* **STUDY MATERIAL**:

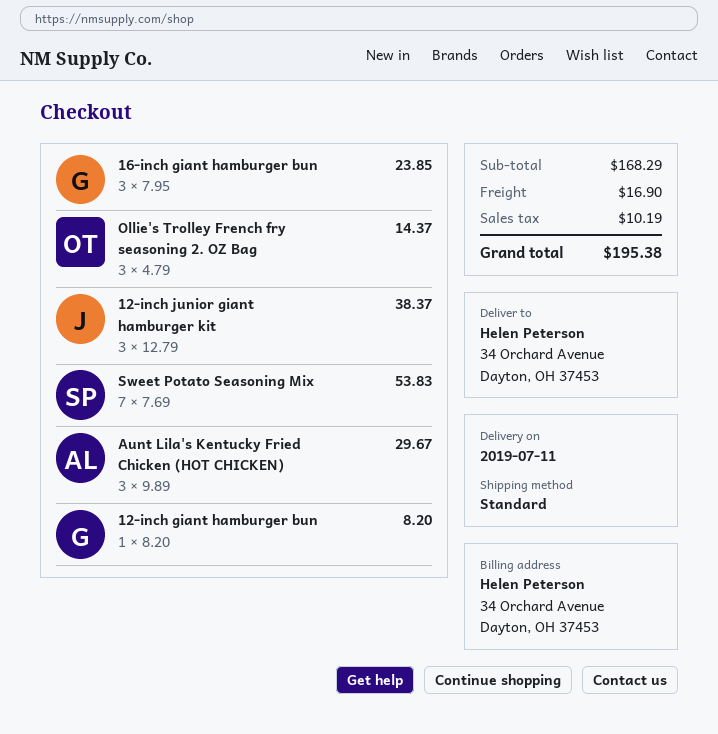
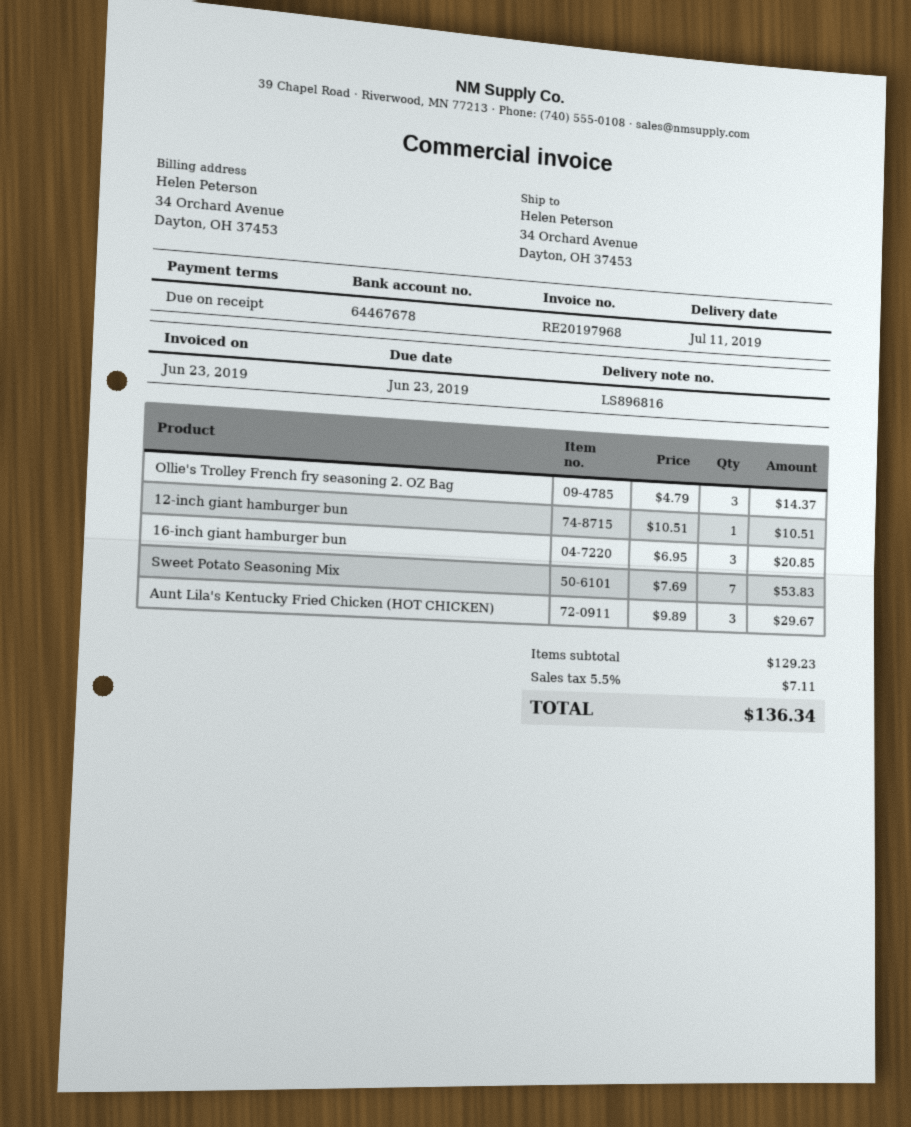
16-inch giant hamburger bun: 3 x 7.95 = 23.85 -> 3 x 6.95 = 20.85
12-inch junior giant hamburger kit: 3 x 12.79 = 38.37 -> none
12-inch giant hamburger bun: 1 x 8.20 = 8.20 -> 1 x 10.51 = 10.51
subtotal: 168.29 -> 129.23
shipping: 16.90 -> none
tax: 10.19 -> 7.11
total: 195.38 -> 136.34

* **EXERCISE GOAL**:
Take each line from the records and copy it unchanged, leaving images out.

* **ANSWER BOX**:
16-inch giant hamburger bun: 3 x 7.95 = 23.85 -> 3 x 6.95 = 20.85
12-inch junior giant hamburger kit: 3 x 12.79 = 38.37 -> none
12-inch giant hamburger bun: 1 x 8.20 = 8.20 -> 1 x 10.51 = 10.51
subtotal: 168.29 -> 129.23
shipping: 16.90 -> none
tax: 10.19 -> 7.11
total: 195.38 -> 136.34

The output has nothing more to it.